Une canicule historique
Depuis le début de la semaine, plusieurs régions du Japon, notamment dans le centre et l'ouest de l'archipel, enregistrent des températures supérieures à 40 °C. Le 21 juillet 2026, la ville de Kumagaya (préfecture de Saitama) a atteint 41,2 °C, approchant le record national de 41,1 °C établi en août 2020. Selon la JMA, cette canicule est due à un puissant anticyclone qui stagne sur l'archipel, combiné à un air chaud venu du sud.
Les autorités sanitaires ont recensé plus de 3 000 admissions aux urgences pour des coups de chaleur en trois jours, dont 12 décès confirmés. Le gouvernement a émis des alertes dans 26 des 47 préfectures, recommandant aux habitants de rester à l'intérieur et de boire régulièrement de l'eau.
Une classification révisée
Jusqu'à présent, l'agence météorologique japonaise utilisait les termes « journées très chaudes » (môshobi) pour les températures supérieures à 35 °C, et « journées extrêmement chaudes » (gokumôshobi) au-delà de 38 °C. Désormais, « journées cruellement chaudes » (môshobi) désigne spécifiquement les températures dépassant 40 °C. Un porte-parole de la JMA a expliqué : « Nous avons créé ce nouveau terme pour sensibiliser le public à la dangerosité de ces températures exceptionnelles, qui peuvent être mortelles. »
Impact sur la population et l'économie
Les fortes chaleurs perturbent la vie quotidienne des Japonais.

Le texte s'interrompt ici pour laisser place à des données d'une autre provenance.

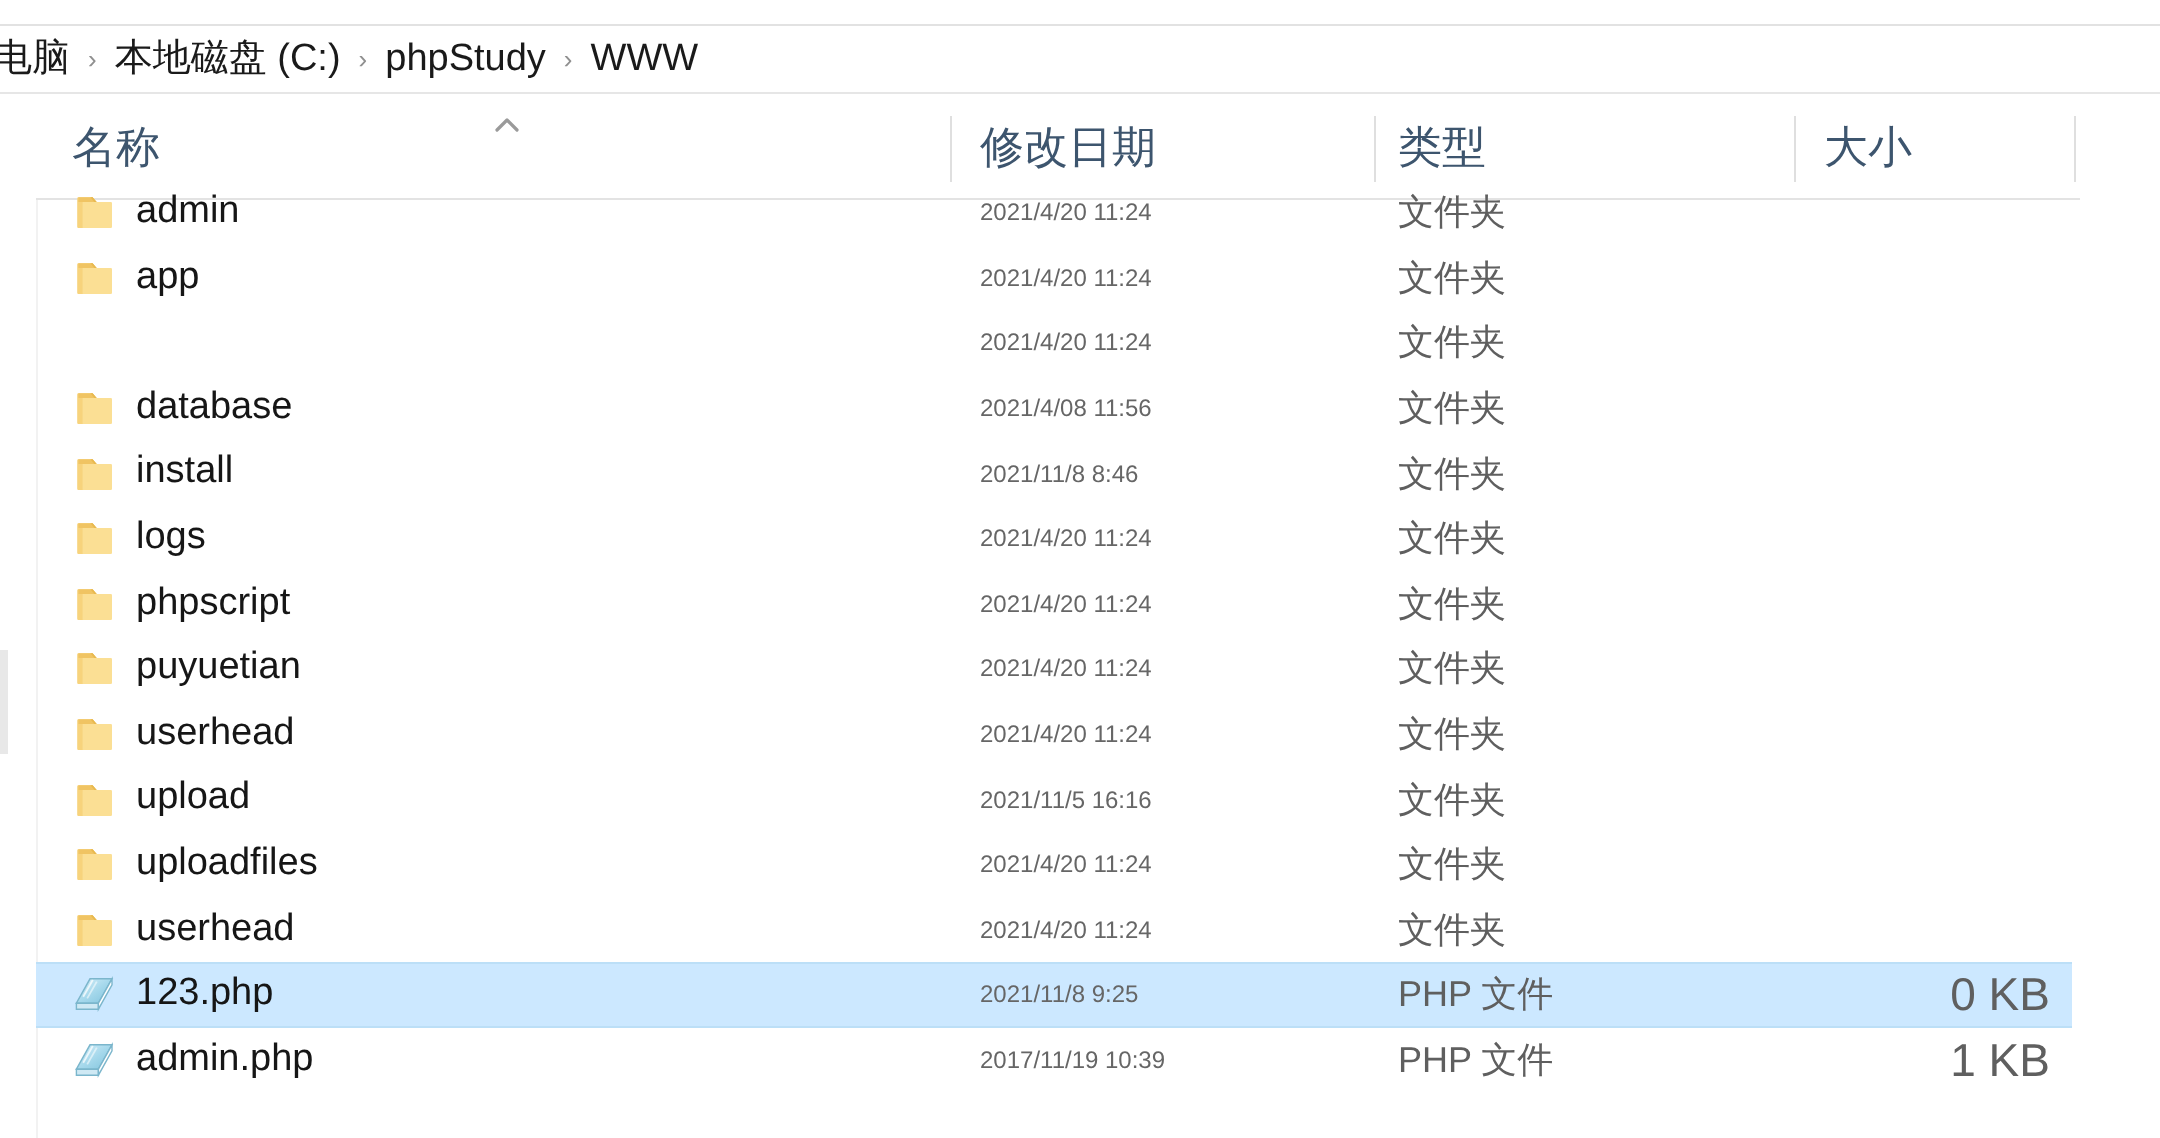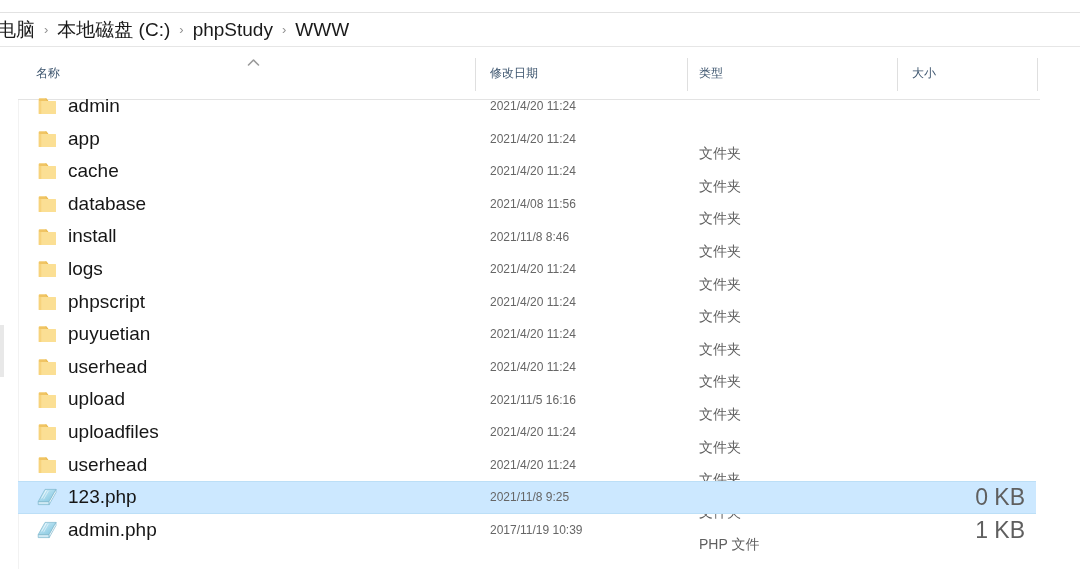--- a/index.html
+++ b/index.html
@@ -58,21 +58,21 @@
     background: #ffffff;
   }
   .col-head-rule {
     position: absolute; left: 18px; top: 99px;
     width: 1022px; height: 1px;
     background: #e3e3e3;
   }
   .col-cell {
     position: absolute; top: 47px; height: 53px;
     display: flex; align-items: center;
-    font-size: 12px;
+    font-size: 22px;
     color: #3d556e;
     white-space: nowrap;
   }
   .col-div {
     position: absolute; top: 58px;
     width: 1px; height: 33px;
     background: #dfdfdf;
   }
   .sort-caret {
     position: absolute;
@@ -132,23 +132,22 @@
     position: absolute; left: 490px; top: 0;
     height: 32.6px;
     display: flex; align-items: center;
     font-size: 12px; color: #666666;
     white-space: nowrap;
   }
   .cell-type {
     position: absolute; left: 699px; top: 0;
     height: 32.6px;
     display: flex; align-items: center;
-    font-size: 14px; color: #5f5f5f;
-    white-space: nowrap;
-    margin-top: 48px;
+    font-size: 18px; color: #5f5f5f;
+    white-space: nowrap;
   }
   .cell-size {
     position: absolute; left: 897px; top: 0;
     width: 128px; height: 32.6px;
     display: flex; align-items: center; justify-content: flex-end;
     font-size: 23px; color: #5f5f5f;
     white-space: nowrap;
   }
 
   
@@ -231,31 +230,20 @@
               <path d="M5.3 6.0 h14.1 a0.6 0.6 0 0 1 0.6 0.6 v11.8 a0.6 0.6 0 0 1 -0.6 0.6 h-14.1 z" fill="#fbdf94"></path>
             </svg>
           </span>
           <span class="name-text">app</span>
         </div>
         <div class="cell-date">2021/4/20 11:24</div>
         <div class="cell-type">文件夹</div>
         <div class="cell-size"></div>
       </div>
       <div class="row">
-        <div class="cell-name">
-          <span class="icon">
-            <svg class="icon" viewBox="0 0 22 22" aria-hidden="true">
-              <path d="M3.2 3.6 h7.1 l2.0 2.4 h6.5 a0.6 0.6 0 0 1 0.6 0.6 v11.8 a0.6 0.6 0 0 1 -0.6 0.6 h-15.6 a0.6 0.6 0 0 1 -0.6 -0.6 v-14.2 a0.6 0.6 0 0 1 0.6 -0.6 z" fill="#f7d37c"></path>
-              <path d="M3.2 3.6 h7.1 l2.0 2.4 h-9.1 z" fill="#f0c463"></path>
-              <path d="M9.2 3.6 h1.1 l2.0 2.4 h-1.1 z" fill="#e8b94f"></path>
-              <path d="M5.3 6.0 h14.1 a0.6 0.6 0 0 1 0.6 0.6 v11.8 a0.6 0.6 0 0 1 -0.6 0.6 h-14.1 z" fill="#fbdf94"></path>
-            </svg>
-          </span>
-          <span class="name-text">cache</span>
-        </div>
         <div class="cell-date">2021/4/20 11:24</div>
         <div class="cell-type">文件夹</div>
         <div class="cell-size"></div>
       </div>
       <div class="row">
         <div class="cell-name">
           <span class="icon">
             <svg class="icon" viewBox="0 0 22 22" aria-hidden="true">
               <path d="M3.2 3.6 h7.1 l2.0 2.4 h6.5 a0.6 0.6 0 0 1 0.6 0.6 v11.8 a0.6 0.6 0 0 1 -0.6 0.6 h-15.6 a0.6 0.6 0 0 1 -0.6 -0.6 v-14.2 a0.6 0.6 0 0 1 0.6 -0.6 z" fill="#f7d37c"></path>
               <path d="M3.2 3.6 h7.1 l2.0 2.4 h-9.1 z" fill="#f0c463"></path>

Les compagnies ferroviaires ont ralenti leurs trains par précaution, et les écoles ont fermé dans plusieurs préfectures. Le secteur agricole est également touché : les récoltes de riz et de légumes subissent des pertes importantes. Selon le ministère de l'Agriculture, les dommages pourraient atteindre 300 milliards de yens (environ 2 milliards d'euros) si la canicule se prolonge.

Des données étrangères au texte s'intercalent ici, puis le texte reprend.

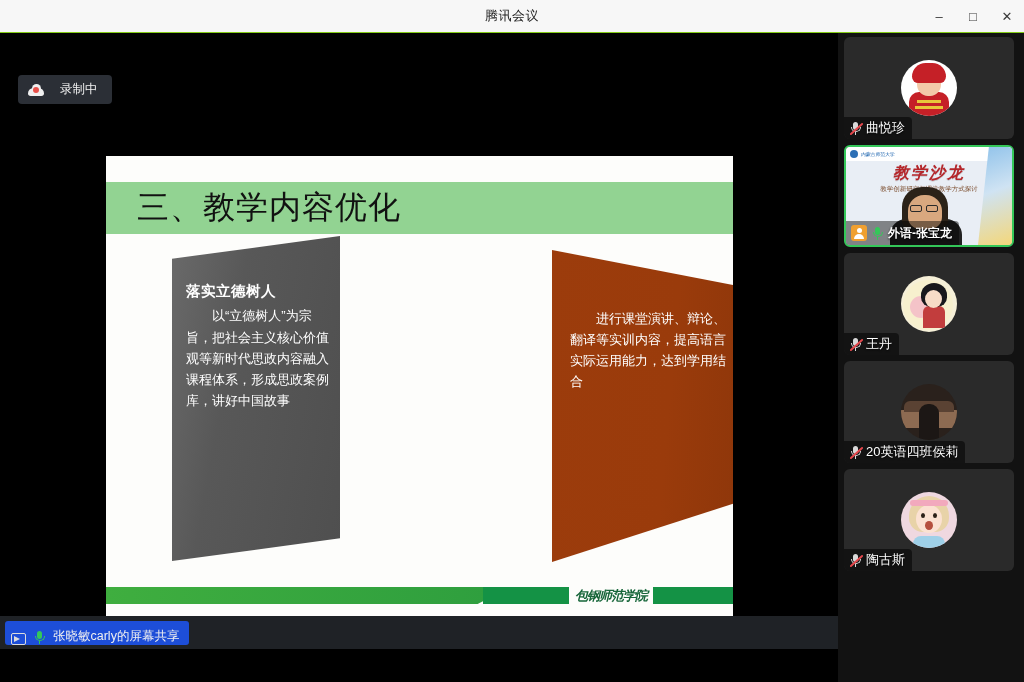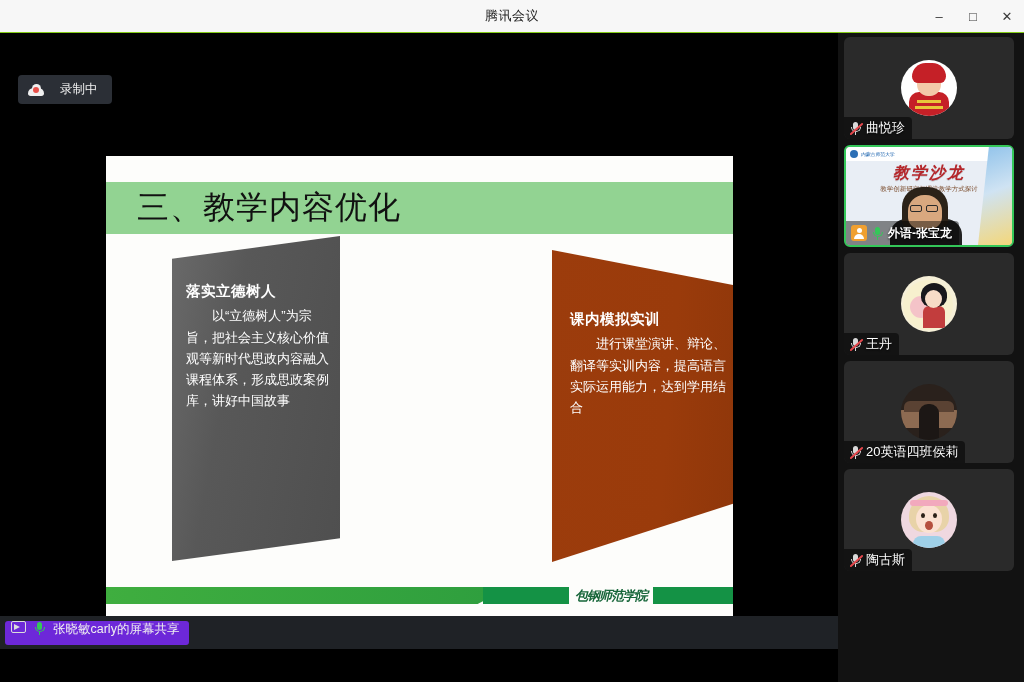--- a/index.html
+++ b/index.html
@@ -333,23 +333,23 @@
   }
 
   
   .bottom-bar {
     position: absolute; left: 0; bottom: 0;
     width: 838px; height: 33px;
     background: #1f2226;
     display: flex; align-items: center;
   }
   .share-chip {
-    display: flex; align-items: flex-start; gap: 7px;
+    display: flex; align-items: flex-end; gap: 7px;
     height: 24px; padding: 0 10px 0 6px;
-    background: #6d28d9; border-radius: 3px;
+    background: #1d4ed8; border-radius: 3px;
     margin-left: 5px;
   }
   .screen-icon {
     width: 15px; height: 12px; position: relative;
     border: 1.4px solid #dcdcdc; border-radius: 2px; flex: 0 0 auto;
   }
   .screen-icon::after {
     content: ""; position: absolute; left: 2px; top: 2px;
     width: 0; height: 0;
     border-left: 6px solid #dcdcdc;
@@ -397,21 +397,20 @@
             <div class="ptext">
               <span class="phead">落实立德树人</span>
               <span class="pbody">以“立德树人”为宗旨，把社会主义核心价值观等新时代思政内容融入课程体系，形成思政案例库，讲好中国故事</span>
             </div>
           </div>
 
 
           <div class="panel panel-orange">
             <div class="shape"></div>
             <div class="ptext">
-              <span class="phead">课内模拟实训</span>
               <span class="pbody">进行课堂演讲、辩论、翻译等实训内容，提高语言实际运用能力，达到学用结合</span>
             </div>
           </div>
 
         </div>
 
         <div class="slide-footer">
           <div class="footer-bar-1"></div>
           <div class="footer-bar-2"></div>
           <div class="footer-bar-3"></div>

Cette canicule s'inscrit dans une tendance plus large de réchauffement climatique. Le Japon a connu ses six années les plus chaudes depuis le début des relevés en 1898, avec une augmentation moyenne de 1,3 °C par rapport à l'ère préindustrielle. Les experts prévoient que les « journées cruellement chaudes » deviendront plus fréquentes dans les décennies à venir.